### [Problem details]
From the entries that follow, extract each line holding the string "thead".

#### Data shown ####

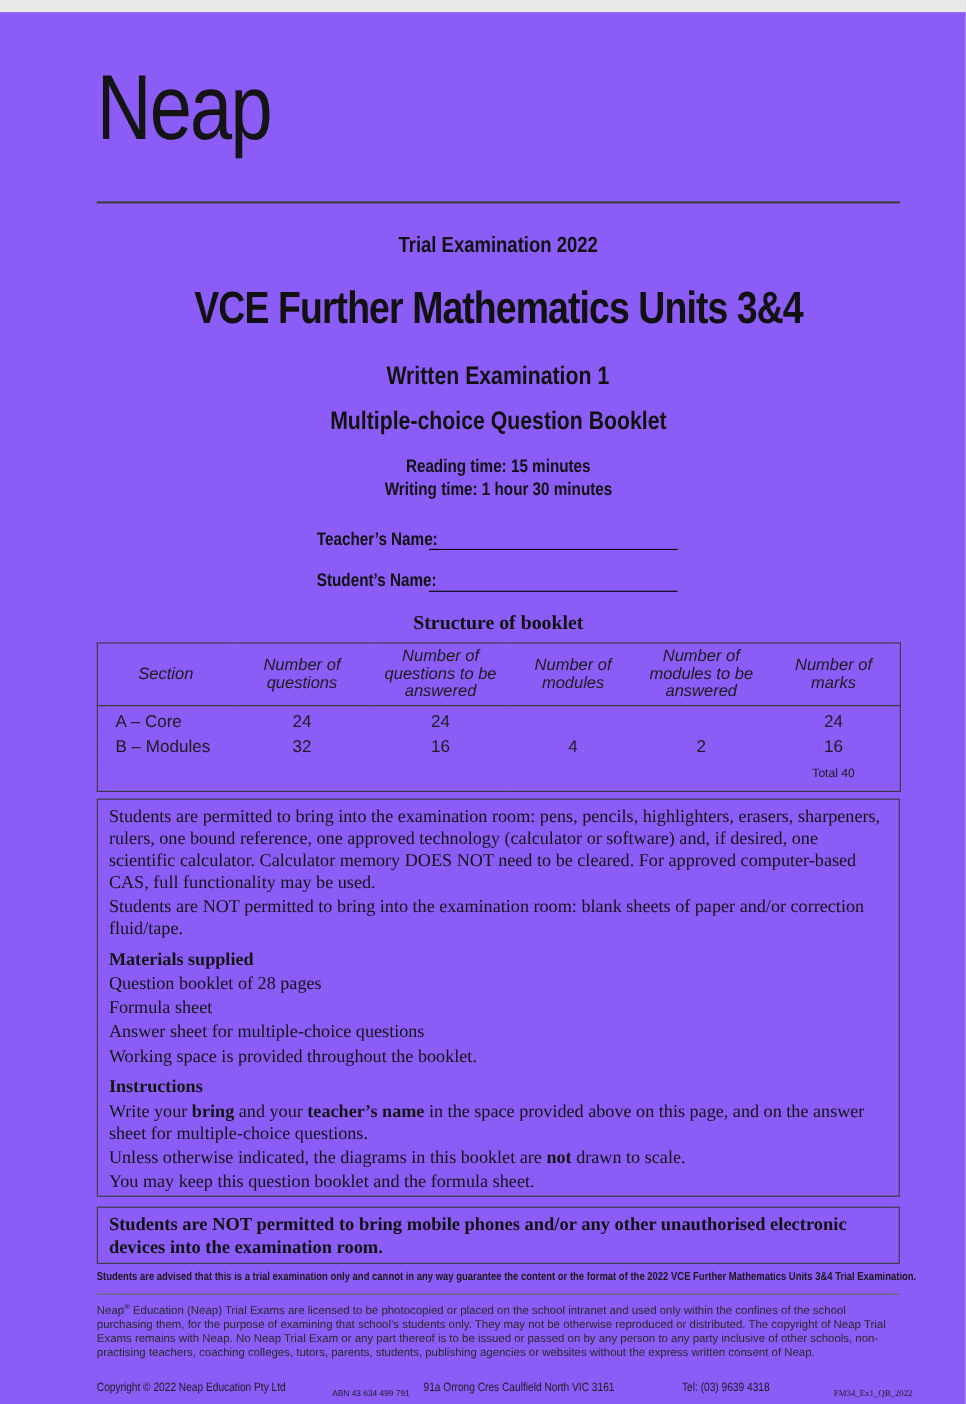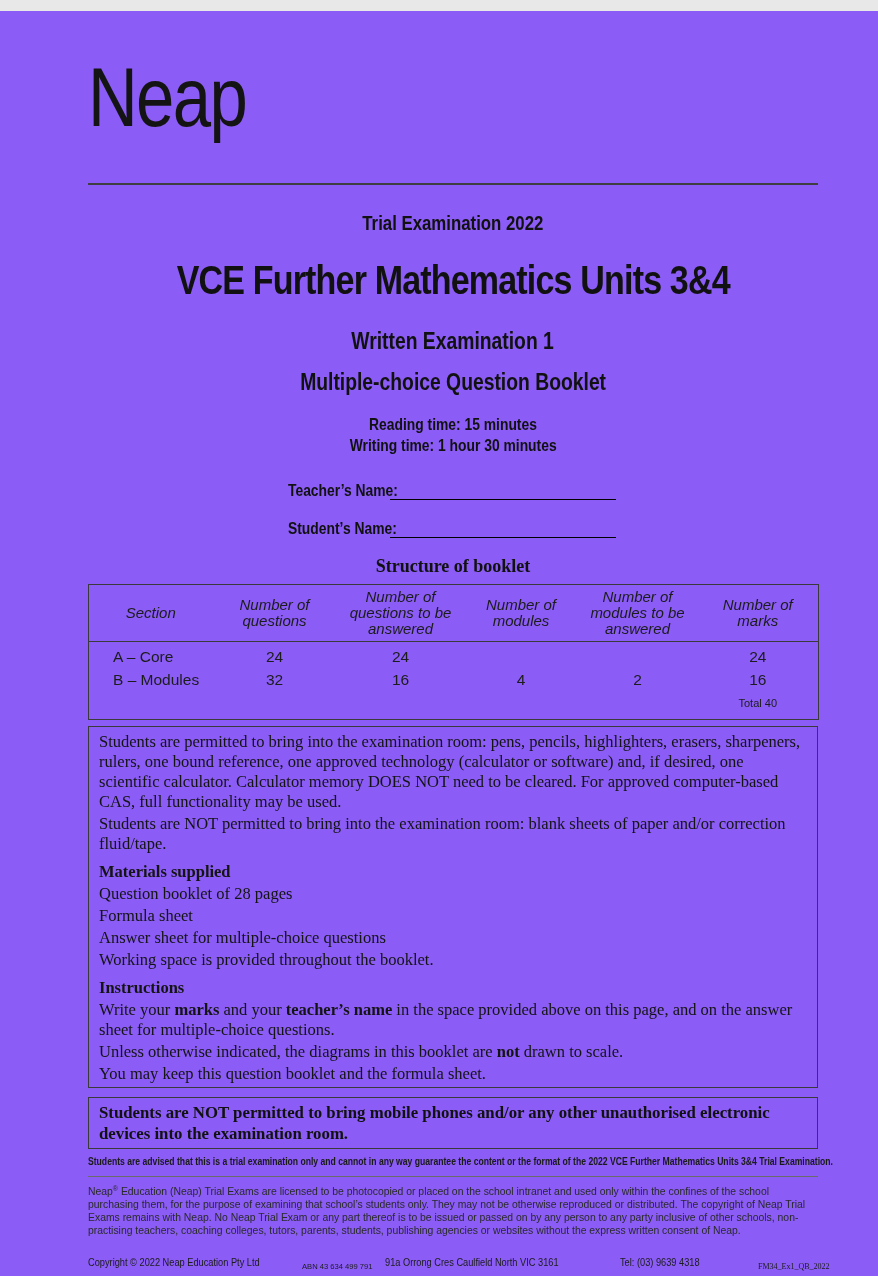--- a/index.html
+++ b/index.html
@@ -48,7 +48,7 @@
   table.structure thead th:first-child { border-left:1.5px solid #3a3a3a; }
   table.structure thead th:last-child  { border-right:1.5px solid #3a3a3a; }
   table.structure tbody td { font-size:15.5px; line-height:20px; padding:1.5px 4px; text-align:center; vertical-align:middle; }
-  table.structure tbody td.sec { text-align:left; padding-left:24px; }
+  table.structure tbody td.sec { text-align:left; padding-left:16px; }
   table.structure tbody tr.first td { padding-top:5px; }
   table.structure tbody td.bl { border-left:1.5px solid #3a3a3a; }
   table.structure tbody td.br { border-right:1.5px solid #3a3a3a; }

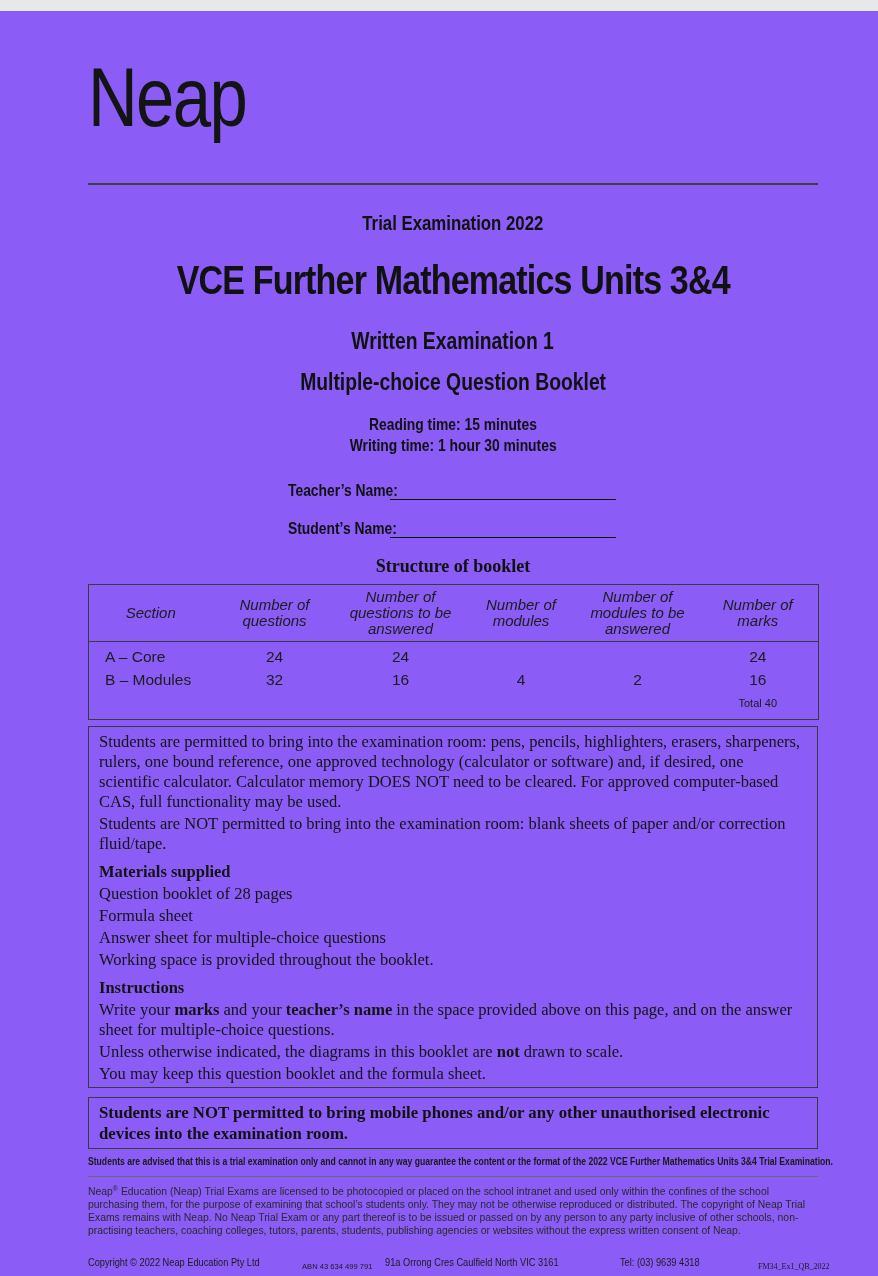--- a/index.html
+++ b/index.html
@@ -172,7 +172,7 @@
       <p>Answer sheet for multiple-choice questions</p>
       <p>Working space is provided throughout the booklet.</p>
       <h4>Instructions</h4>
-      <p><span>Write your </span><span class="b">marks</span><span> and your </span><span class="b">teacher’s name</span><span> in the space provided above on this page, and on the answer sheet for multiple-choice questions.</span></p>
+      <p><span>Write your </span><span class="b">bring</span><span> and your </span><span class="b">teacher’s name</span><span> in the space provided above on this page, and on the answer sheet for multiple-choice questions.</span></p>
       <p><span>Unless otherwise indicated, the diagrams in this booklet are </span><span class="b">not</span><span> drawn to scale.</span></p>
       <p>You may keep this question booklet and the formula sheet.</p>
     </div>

####
#### Data shown ####

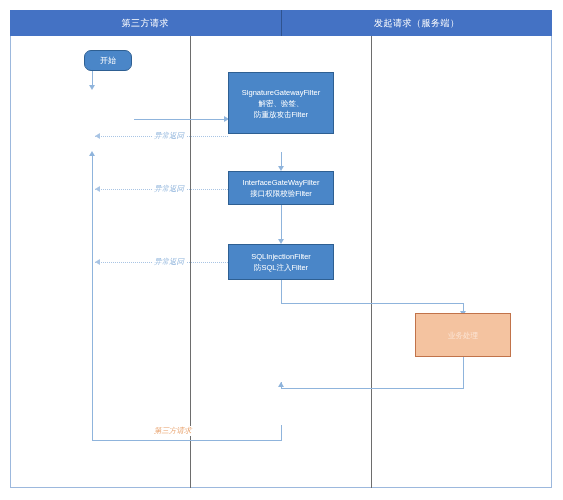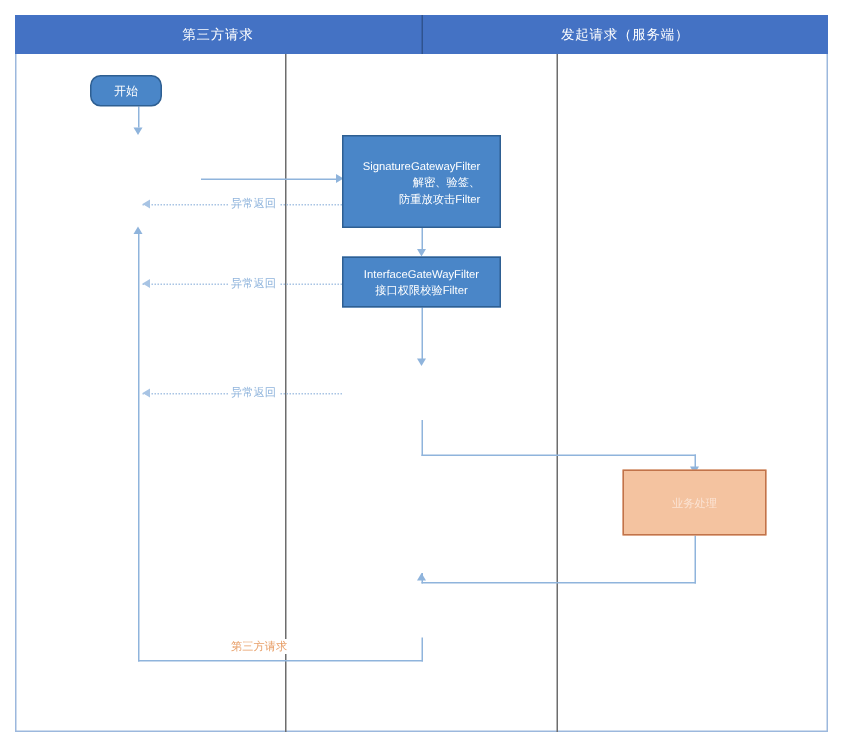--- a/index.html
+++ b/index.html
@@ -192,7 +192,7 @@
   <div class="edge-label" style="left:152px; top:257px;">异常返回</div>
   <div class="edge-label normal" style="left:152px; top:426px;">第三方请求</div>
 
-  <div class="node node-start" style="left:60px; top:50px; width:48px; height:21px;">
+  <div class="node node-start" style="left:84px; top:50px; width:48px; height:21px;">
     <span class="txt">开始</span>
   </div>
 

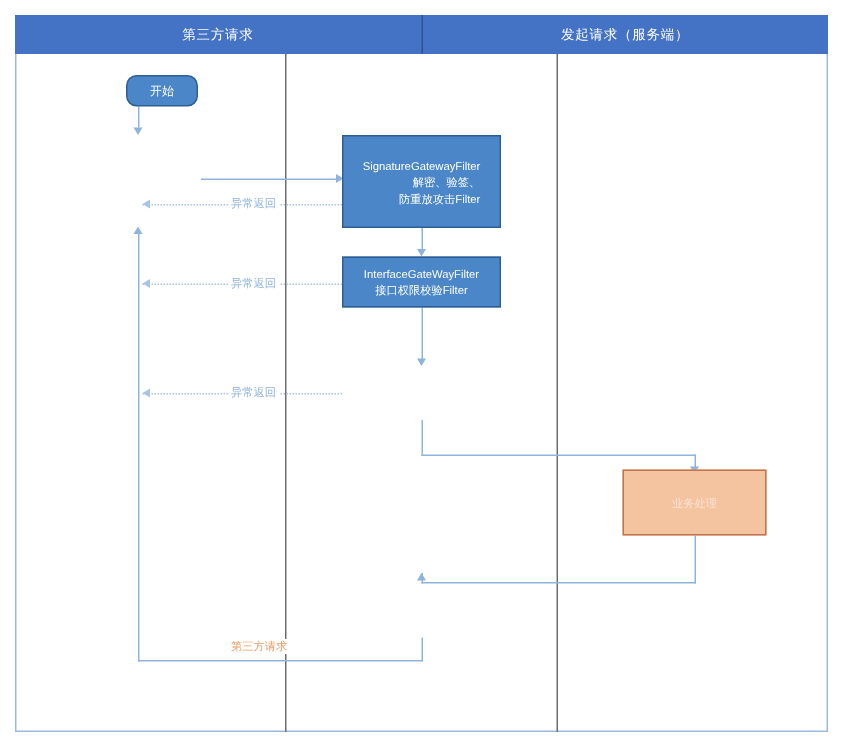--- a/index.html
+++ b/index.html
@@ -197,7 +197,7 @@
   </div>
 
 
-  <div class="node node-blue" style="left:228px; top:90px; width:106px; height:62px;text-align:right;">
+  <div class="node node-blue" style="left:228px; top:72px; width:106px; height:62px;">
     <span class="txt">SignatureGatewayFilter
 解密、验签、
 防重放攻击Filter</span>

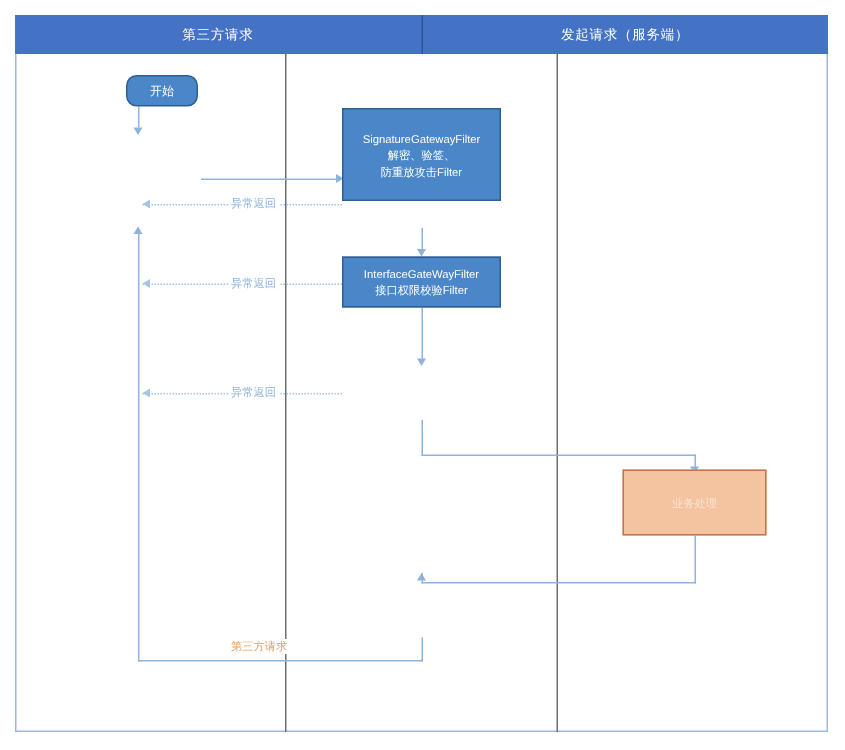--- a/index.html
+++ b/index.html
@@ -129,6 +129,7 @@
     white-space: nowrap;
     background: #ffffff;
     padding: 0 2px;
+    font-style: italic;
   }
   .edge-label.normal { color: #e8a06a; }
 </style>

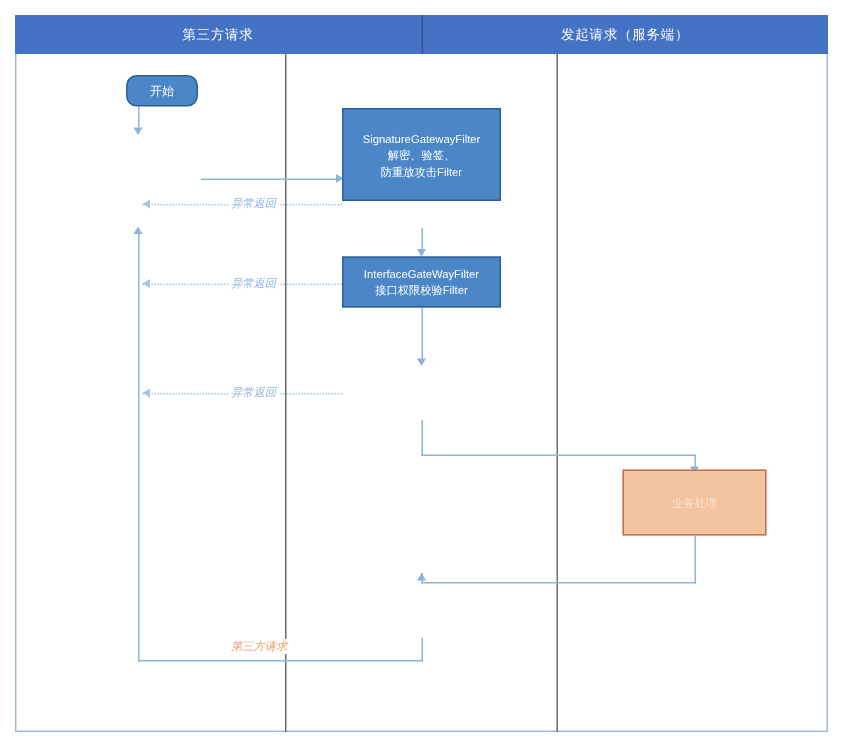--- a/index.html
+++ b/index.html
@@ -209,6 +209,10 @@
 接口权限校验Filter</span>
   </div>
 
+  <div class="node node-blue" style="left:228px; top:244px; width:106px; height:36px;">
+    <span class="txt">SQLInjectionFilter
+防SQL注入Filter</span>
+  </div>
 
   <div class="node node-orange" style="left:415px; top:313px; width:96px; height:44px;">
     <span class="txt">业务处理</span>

####

### [Task result]
   table.structure thead th:first-child { border-left:1.5px solid #3a3a3a; }
   table.structure thead th:last-child  { border-right:1.5px solid #3a3a3a; }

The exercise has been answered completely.